▶ _Material to process_:
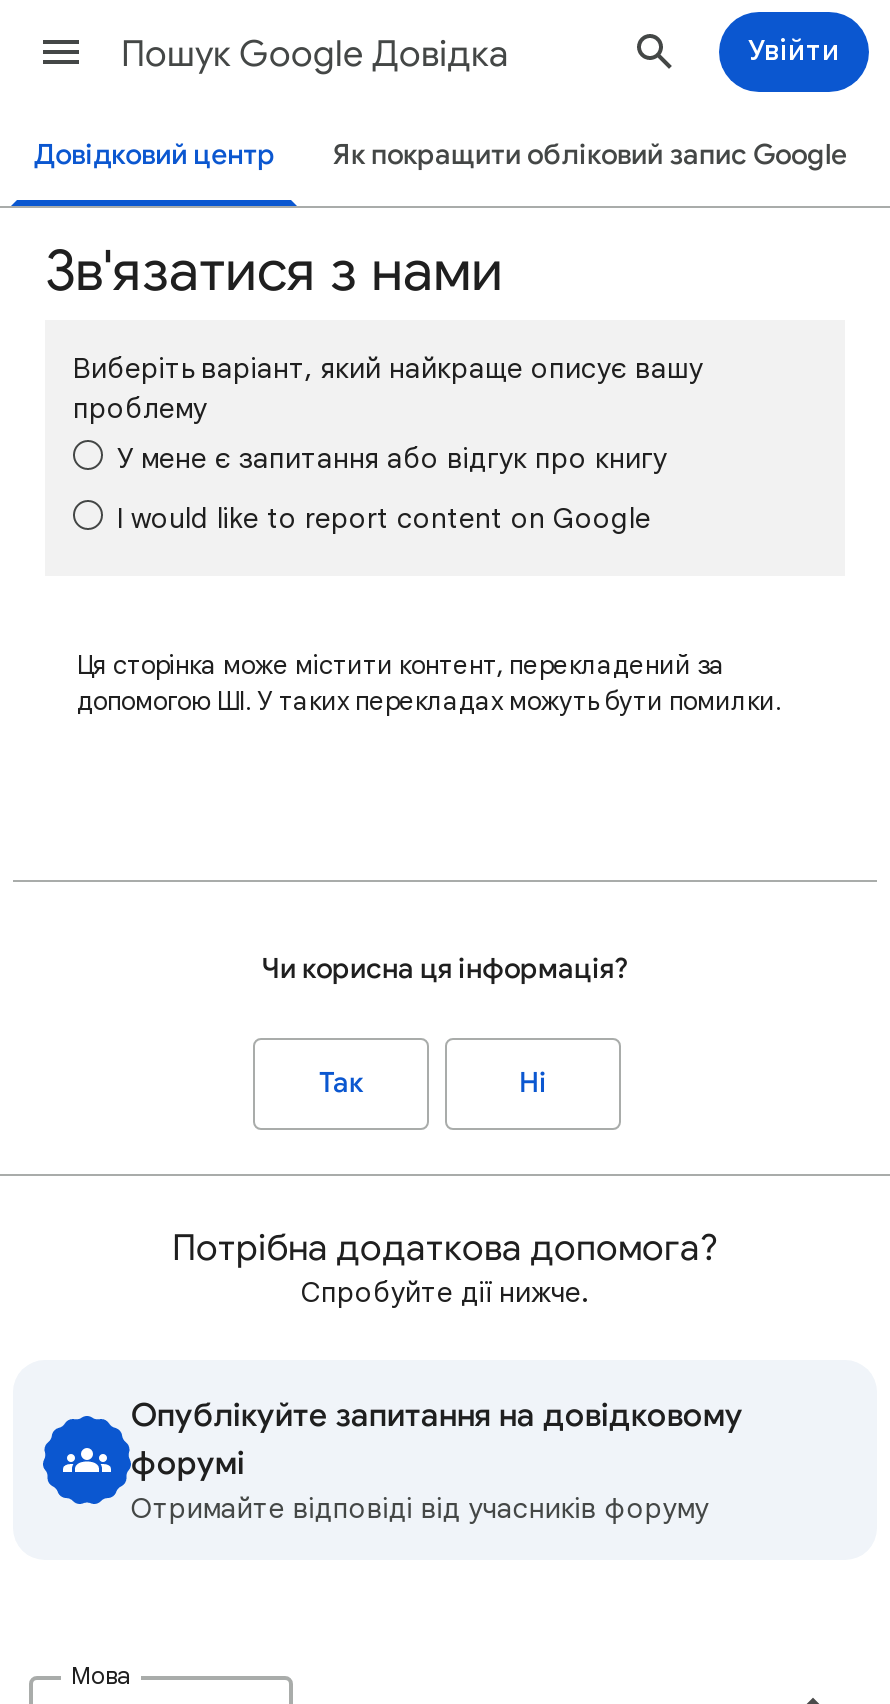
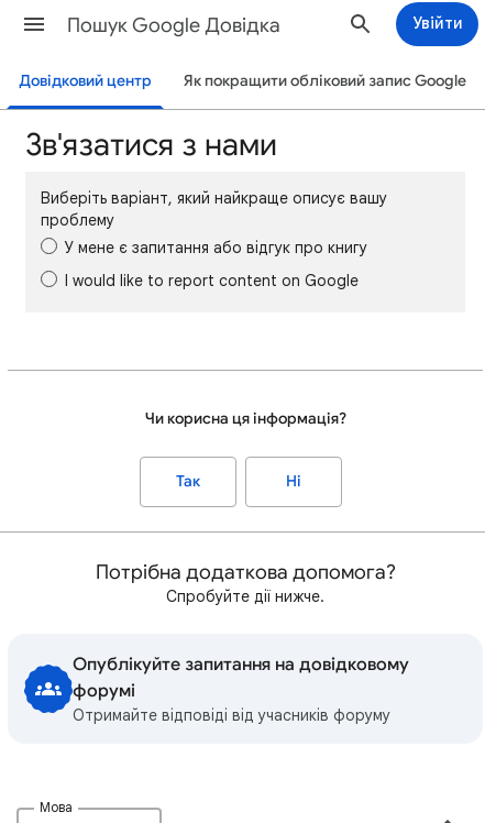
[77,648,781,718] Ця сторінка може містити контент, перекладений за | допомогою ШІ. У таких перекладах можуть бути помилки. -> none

---

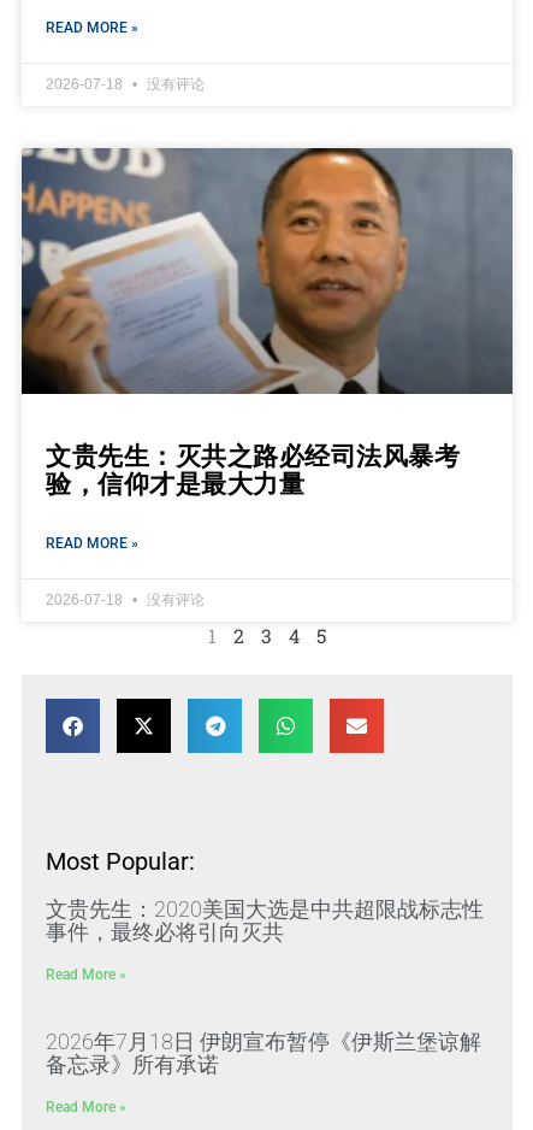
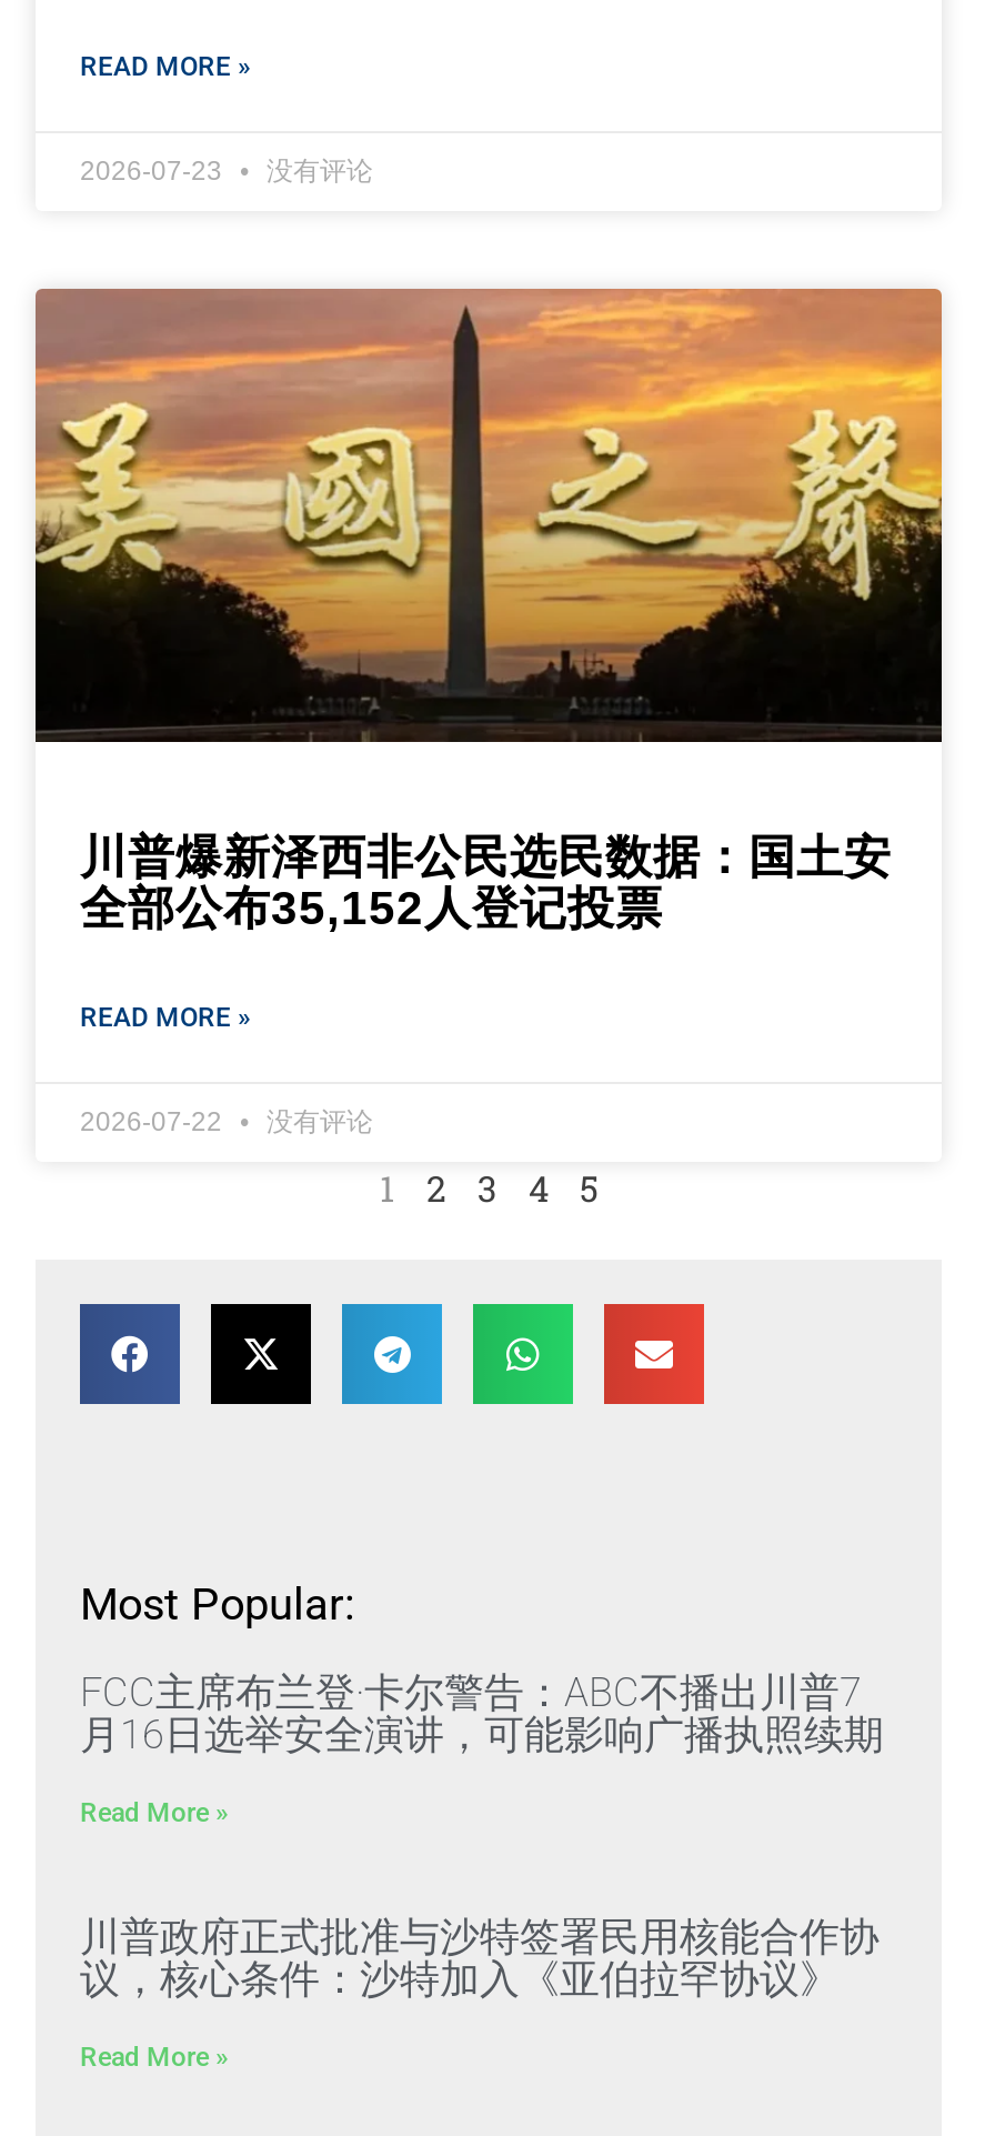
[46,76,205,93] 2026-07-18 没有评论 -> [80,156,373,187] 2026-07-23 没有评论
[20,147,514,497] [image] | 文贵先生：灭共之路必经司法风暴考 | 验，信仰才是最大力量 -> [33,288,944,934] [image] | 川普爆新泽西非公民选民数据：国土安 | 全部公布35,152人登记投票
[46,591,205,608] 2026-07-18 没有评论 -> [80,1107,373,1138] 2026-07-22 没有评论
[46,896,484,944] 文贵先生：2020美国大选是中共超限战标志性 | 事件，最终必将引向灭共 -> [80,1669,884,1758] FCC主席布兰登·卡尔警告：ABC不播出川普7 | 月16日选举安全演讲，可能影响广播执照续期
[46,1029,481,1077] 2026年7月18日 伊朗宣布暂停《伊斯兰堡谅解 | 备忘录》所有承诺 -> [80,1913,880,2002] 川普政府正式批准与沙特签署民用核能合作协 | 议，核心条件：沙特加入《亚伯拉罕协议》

▶ _Task description_:
Look above for the line holding "[46,76,205,93] 2026-07-18 没有评论". Print it and every line after it, exactly, through the line holding "[46,1029,481,1077] 2026年7月18日 伊朗宣布暂停《伊斯兰堡谅解".

▶ _Reply_:
[46,76,205,93] 2026-07-18 没有评论 -> [80,156,373,187] 2026-07-23 没有评论
[20,147,514,497] [image] | 文贵先生：灭共之路必经司法风暴考 | 验，信仰才是最大力量 -> [33,288,944,934] [image] | 川普爆新泽西非公民选民数据：国土安 | 全部公布35,152人登记投票
[46,591,205,608] 2026-07-18 没有评论 -> [80,1107,373,1138] 2026-07-22 没有评论
[46,896,484,944] 文贵先生：2020美国大选是中共超限战标志性 | 事件，最终必将引向灭共 -> [80,1669,884,1758] FCC主席布兰登·卡尔警告：ABC不播出川普7 | 月16日选举安全演讲，可能影响广播执照续期
[46,1029,481,1077] 2026年7月18日 伊朗宣布暂停《伊斯兰堡谅解 | 备忘录》所有承诺 -> [80,1913,880,2002] 川普政府正式批准与沙特签署民用核能合作协 | 议，核心条件：沙特加入《亚伯拉罕协议》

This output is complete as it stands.